Records from a data collection
-------

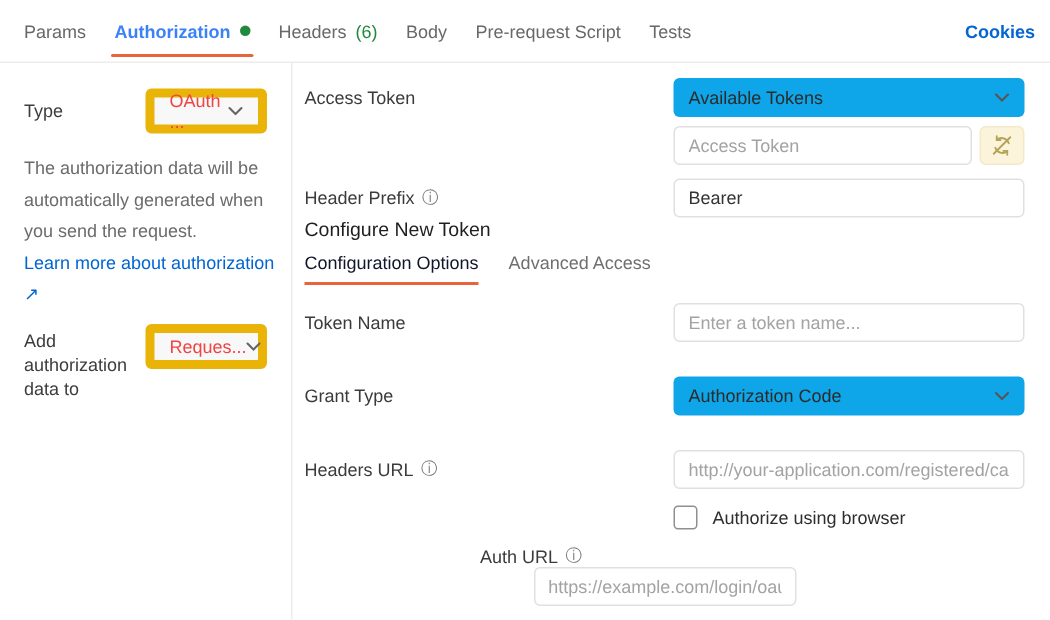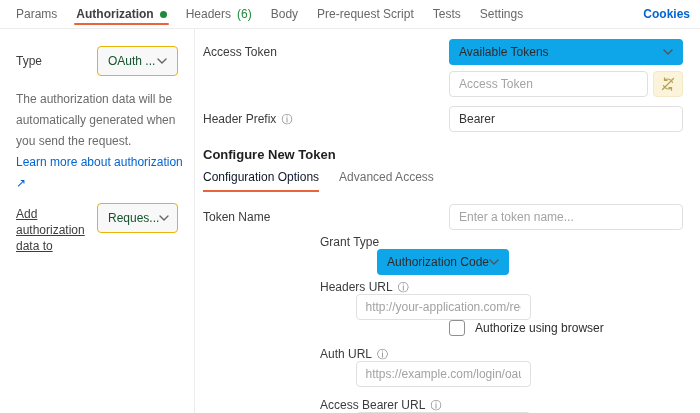--- a/index.html
+++ b/index.html
@@ -1,67 +1,67 @@
 <!DOCTYPE html>
 <html style="--accent: #e8643c; --green: #1f8a3b; --blue: #0265d2;"><head>
 <meta charset="utf-8">
 <style>
   * { margin:0; padding:0; box-sizing:border-box; }
   html,body { width:700px; height:413px; overflow:hidden; background:#fff;
     font-family:"Liberation Sans", sans-serif; font-size:12px; color:#333; }
 
   
-  .tabbar { height:29px; display:flex; align-items:stretch; border-bottom:1px solid #ececec;
+  .tabbar { height:42px; display:flex; align-items:stretch; border-bottom:1px solid #ececec;
     padding:0 10px 0 16px; }
   .tab { position:relative; display:flex; align-items:center; gap:6px; margin-right:19px;
     color:#686868; cursor:pointer; white-space:nowrap; }
-  .tab.active { color:#404040; font-weight:700; }
+  .tab.active { color:#3b82f6; font-weight:700; }
   .tab.active .underline { position:absolute; left:-2px; right:-2px; bottom:3px; height:2px;
     background:var(--accent); border-radius:1px; }
   .dot { width:7px; height:7px; border-radius:50%; background:var(--green); display:inline-block; }
   .count { color:var(--green); }
   .spacer { flex:1; }
   .cookies { display:flex; align-items:center; color:var(--blue); font-weight:600; cursor:pointer; }
 
   
   .content { display:flex; height:384px;justify-content:flex-end; }
   .left { width:195px; border-right:1px solid #ececec; padding:17px 16px 0 16px; }
   .right { flex:1; padding:10px 17px 0 8px; }
 
   
   .lrow { display:flex; justify-content:space-between; align-items:center; }
   .lrow.top { align-items:flex-start; }
   .llabel { color:#3d3d3d; }
-  .llabel.wrap { width:82px; line-height:16px; padding-top:3px;text-decoration:underline; }
-  .mini-select { width:81px; height:30px; background:#f8f8f8; border:1px solid #eab308;
+  .llabel.wrap { width:82px; line-height:16px; padding-top:3px; }
+  .mini-select { width:81px; height:30px; background:#f8f8f8; border:6px solid #eab308;
     border-radius:4px; display:flex; align-items:center; justify-content:space-between;
-    padding:0 10px; color:#14532d; cursor:pointer; flex:none; }
+    padding:0 10px; color:#ef4444; cursor:pointer; flex:none; }
   .desc { margin-top:13px; color:#6b6b6b; line-height:21px; width:172px; }
   .learn { color:var(--blue); cursor:pointer; line-height:21px; display:inline-block; }
   .lrow2 { margin-top:9px; }
 
   
   .row { display:flex; align-items:center; }
   .rlabel { width:246px; flex:none; color:#3b3b3b; display:flex; align-items:center; gap:5px; }
   .rfield { flex:1; display:flex; align-items:center; min-width:0; }
   .ctl { height:26px; border-radius:4px; }
   .gselect { flex:1; background:#0ea5e9; display:flex; align-items:center;
     justify-content:space-between; padding:0 10px; color:#2b2b2b; cursor:pointer; min-width:0; }
   input.txt { flex:1; min-width:0; border:1px solid #e0e0e0; background:#fff; padding:0 9px;
     color:#333; font-family:"Liberation Sans", sans-serif; font-size:12px; outline:none; }
   input.txt::placeholder { color:#a3a3a3; }
   .sync-btn { width:30px; flex:none; margin-left:5px; background:#fbf3da; border:1px solid #f3e9c8;
     display:flex; align-items:center; justify-content:center; cursor:pointer; }
   .info { color:#7a7a7a; font-size:11px; line-height:1; }
-  .heading { margin-top:15px; font-size:13px; font-weight:700; color:#1f1f1f; }
+  .heading { font-size:13px; font-weight:400; color:#1f1f1f; }
   .subtabs { margin-top:8px; display:flex; gap:20px; }
   .subtab { padding-bottom:6px; color:#6f6f6f; cursor:pointer; }
   .subtab.active { color:#0f172a; border-bottom:2px solid var(--accent); }
-  .mt12 { margin-top:12px; } .mt13 { margin-top:5px;flex-direction:column; } .mt11 { margin-top:11px;flex-direction:column; } .mt9 { margin-top:9px; } .mt6 { margin-top:6px; }
-  .checkbox-row { height:16px; }
+  .mt12 { margin-top:12px; } .mt13 { margin-top:23px; } .mt11 { margin-top:11px;flex-direction:column; } .mt9 { margin-top:9px; } .mt6 { margin-top:6px; }
+  .checkbox-row { margin-top:11px; height:16px; }
   .checkbox { width:16px; height:16px; border:1px solid #8f8f8f; border-radius:3px;
     background:#fff; cursor:pointer; flex:none; }
   .cb-label { margin-left:10px; color:#2e2e2e; }
   .chev { flex:none; }
 </style>
 </head>
 <body>
 
 <div class="tabbar">
   <div class="tab">
@@ -77,23 +77,20 @@
     <span class="count">(6)</span>
   </div>
   <div class="tab">
     <span>Body</span>
   </div>
   <div class="tab">
     <span>Pre-request Script</span>
   </div>
   <div class="tab">
     <span>Tests</span>
-  </div>
-  <div class="tab">
-    <span>Settings</span>
   </div>
   <div class="spacer"></div>
   <div class="cookies">Cookies</div>
 </div>
 
 <div class="content">
 
   <div class="left">
     <div class="lrow">
       <span class="llabel">Type</span>

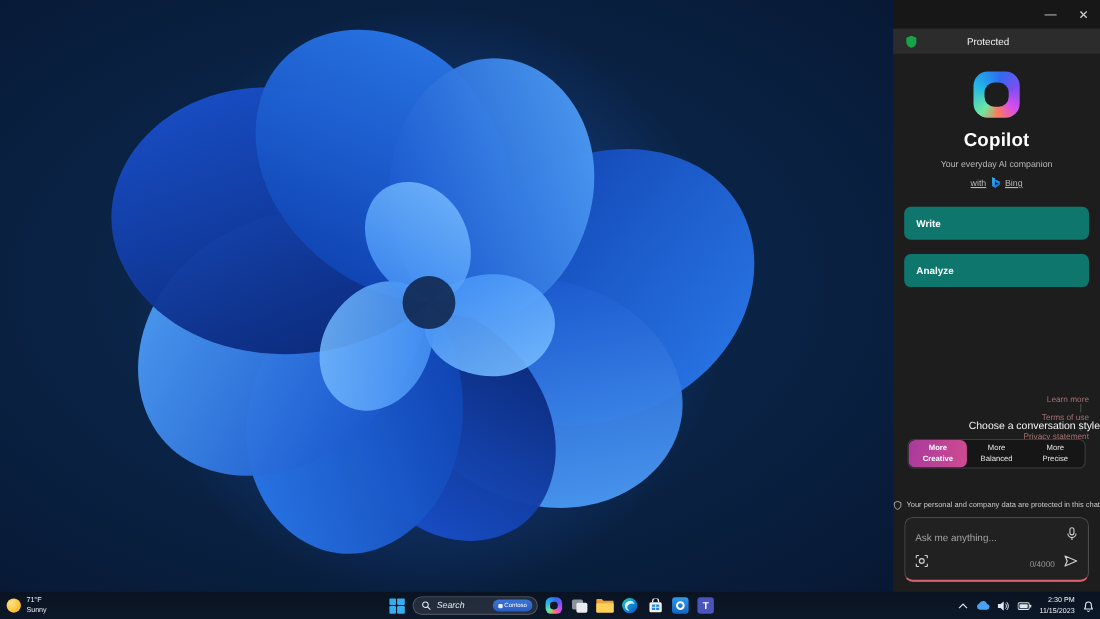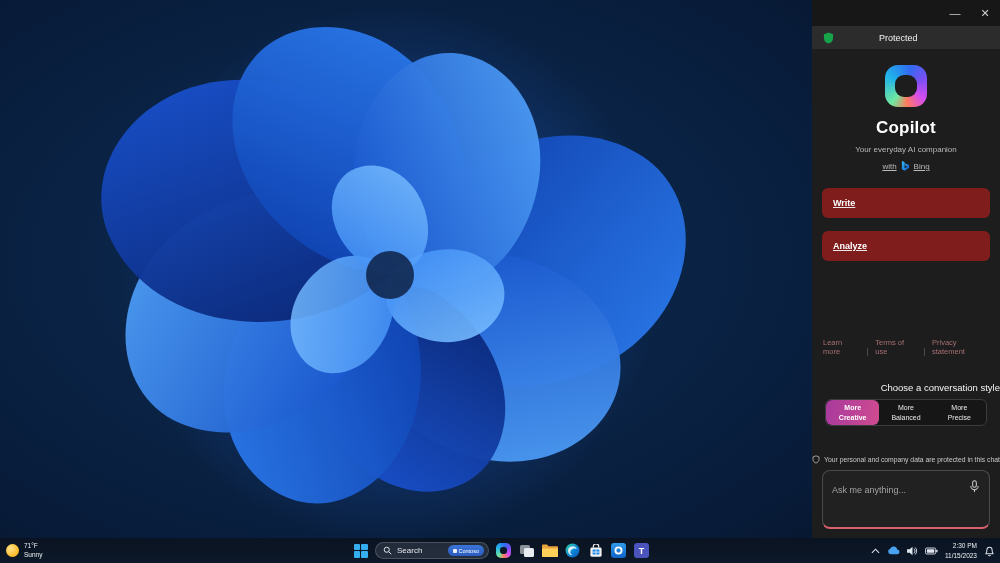--- a/index.html
+++ b/index.html
@@ -24,26 +24,26 @@
   .hero { text-align:center; margin-top:16px; }
   .cp-logo { width:42px; height:42px; margin:0 auto; border-radius:13px;
     background: conic-gradient(from 220deg, #6ee7a0, #21b3ea 22%, #2f6bf0 42%, #7a4ff2 58%, #d44df0 74%, #ff7a59 88%, #6ee7a0);
     position:relative; }
   .cp-logo::after { content:""; position:absolute; inset:10px; border-radius:9px; background:#1d1d1d; }
   .hero h1 { font-size:17px; font-weight:700; color:#fff; margin-top:11px; letter-spacing:.2px; }
   .hero .sub { font-size:8px; color:#b9b9b9; margin-top:7px; }
   .hero .withline { font-size:8px; color:#b9b9b9; margin-top:7px; display:flex; align-items:center; justify-content:center; gap:4px;text-decoration:underline; }
 
   .cards { position:absolute; left:10px; right:10px; top:188px; display:flex; flex-direction:column; gap:13px; }
-  .card { background:#7f1d1d; border-radius:6px; padding:10px 11px; cursor:pointer;text-decoration:underline; }
+  .card { background:#0f766e; border-radius:6px; padding:10px 11px; cursor:pointer; }
   .card .cat { font-size:9px; font-weight:700; color:#fff; }
   .card .prompt { font-size:8.5px; color:#d6d6d6; margin-top:8px; line-height:1.55; }
 
   .disclaimer { position:absolute; left:11px; right:10px; top:331px; font-size:7.5px; color:#bdbdbd; line-height:1.5; }
-  .links { position:absolute; left:11px; right:10px; top:338px; display:flex; align-items:flex-end; font-size:7.5px; }
+  .links { position:absolute; left:11px; right:10px; top:358px; display:flex; align-items:flex-end; font-size:7.5px;flex-direction:column; }
   .links a { color:#a66f73; text-decoration:none; cursor:pointer; }
   .links .sep { width:1px; height:8px; background:#4a4a4a; margin:0 7px; }
 
   .style-heading { position:absolute; left:0; right:0; top:382px; text-align:right; font-size:9.5px; color:#f5f5f5; }
   .segmented { position:absolute; left:13px; right:13px; top:399px; height:27px; display:flex;
     background:#161616; border:1px solid #3c3c3c; border-radius:6px; overflow:hidden; }
   .segment { flex:1; display:flex; flex-direction:column; align-items:center; justify-content:center;
     font-size:7px; line-height:1.35; color:#e8e8e8; cursor:pointer; }
   .segment.selected { background:linear-gradient(100deg, #a83a9d, #cf4b90); border-radius:6px; color:#fff; font-weight:700; }
 
@@ -68,21 +68,21 @@
   .sun { width:13px; height:13px; border-radius:50%; background:radial-gradient(circle at 35% 35%, #ffe28a, #ffb91e 75%); }
   .weather .txt { font-size:6.5px; color:#eef2f6; line-height:1.35; }
 
   .center-cluster { position:absolute; left:352px; display:flex; align-items:center; gap:6px; }
   .tb-icon { width:17px; height:17px; display:flex; align-items:center; justify-content:center;
     border-radius:4px; cursor:pointer; }
   .start-grid { width:14px; height:14px; display:grid; grid-template-columns:1fr 1fr; gap:1.5px; }
   .start-grid i { background:#35aef0; border-radius:1px; }
   .search-pill { width:114px; height:17px; border-radius:9px; background:rgba(255,255,255,.10);
     border:1px solid rgba(255,255,255,.18); display:flex; align-items:center; gap:5px; padding:0 4px 0 7px; cursor:pointer; }
-  .search-pill span.lbl { font-size:8px; color:#e4e8ec; flex:1; }
+  .search-pill span.lbl { font-size:8px; color:#e4e8ec; flex:1;font-style:italic; }
   .badge { background:linear-gradient(180deg,#3b74d8,#2a5cc0); border-radius:7px; height:11px;
     display:flex; align-items:center; gap:2px; padding:0 5px; }
   .badge .dot { width:4px; height:4px; border-radius:1px; background:#fff; opacity:.9; }
   .badge span { font-size:5.5px; color:#fff; }
   .cp-mini { width:15px; height:15px; border-radius:5px;
     background: conic-gradient(from 220deg, #6ee7a0, #21b3ea 22%, #2f6bf0 42%, #7a4ff2 58%, #d44df0 74%, #ff7a59 88%, #6ee7a0);
     position:relative; }
   .cp-mini::after { content:""; position:absolute; inset:4px; border-radius:3px; background:#0c1828; }
   .taskview { position:relative; width:14px; height:12px; }
   .taskview .b1 { position:absolute; left:0; top:0; width:10px; height:9px; background:#8b9299; border-radius:1.5px; }
@@ -219,20 +219,36 @@
 
     <div class="composer">
       <input type="text" placeholder="Ask me anything..." style="">
       <div class="mic">
         <svg width="11" height="13" viewBox="0 0 12 14">
           <rect x="4" y="0.8" width="4" height="7" rx="2" fill="none" stroke="#cfcfcf" stroke-width="1.1"></rect>
           <path d="M2,6.5 a4,4 0 0 0 8,0" fill="none" stroke="#cfcfcf" stroke-width="1.1"></path>
           <line x1="6" y1="10.6" x2="6" y2="13" stroke="#cfcfcf" stroke-width="1.1"></line>
         </svg>
       </div>
+      <div class="composer-bottom">
+        <div>
+          <svg width="12" height="12" viewBox="0 0 12 12">
+            <path d="M1,3.5 V1.5 a.5,.5 0 0 1 .5,-.5 H3.5 M8.5,1 H10.5 a.5,.5 0 0 1 .5,.5 V3.5 M11,8.5 V10.5 a.5,.5 0 0 1 -.5,.5 H8.5 M3.5,11 H1.5 a.5,.5 0 0 1 -.5,-.5 V8.5" fill="none" stroke="#cfcfcf" stroke-width="1.1"></path>
+            <circle cx="6" cy="6" r="2.2" fill="none" stroke="#cfcfcf" stroke-width="1.1"></circle>
+          </svg>
+        </div>
+        <div class="right">
+          <span class="counter">0/4000</span>
+          <div>
+            <svg width="13" height="12" viewBox="0 0 13 12">
+              <path d="M1.2,10.6 L11.8,6 L1.2,1.4 L3.2,6 Z" fill="none" stroke="#cfcfcf" stroke-width="1.1" stroke-linejoin="round"></path>
+            </svg>
+          </div>
+        </div>
+      </div>
     </div>
   </div>
 
   <div id="taskbar">
 
     <div class="weather">
       <div class="sun"></div>
       <div class="txt">
         <div>71°F</div>
         <div>Sunny</div>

-------

— Your objective —
Each line in the data where the string "underline" occurs should be identified and copied.

— Result of this exercise —
   .tab.active .underline { position:absolute; left:-2px; right:-2px; bottom:3px; height:2px;
-  .llabel.wrap { width:82px; line-height:16px; padding-top:3px;text-decoration:underline; }
   .hero .withline { font-size:8px; color:#b9b9b9; margin-top:7px; display:flex; align-items:center; justify-content:center; gap:4px;text-decoration:underline; }
-  .card { background:#7f1d1d; border-radius:6px; padding:10px 11px; cursor:pointer;text-decoration:underline; }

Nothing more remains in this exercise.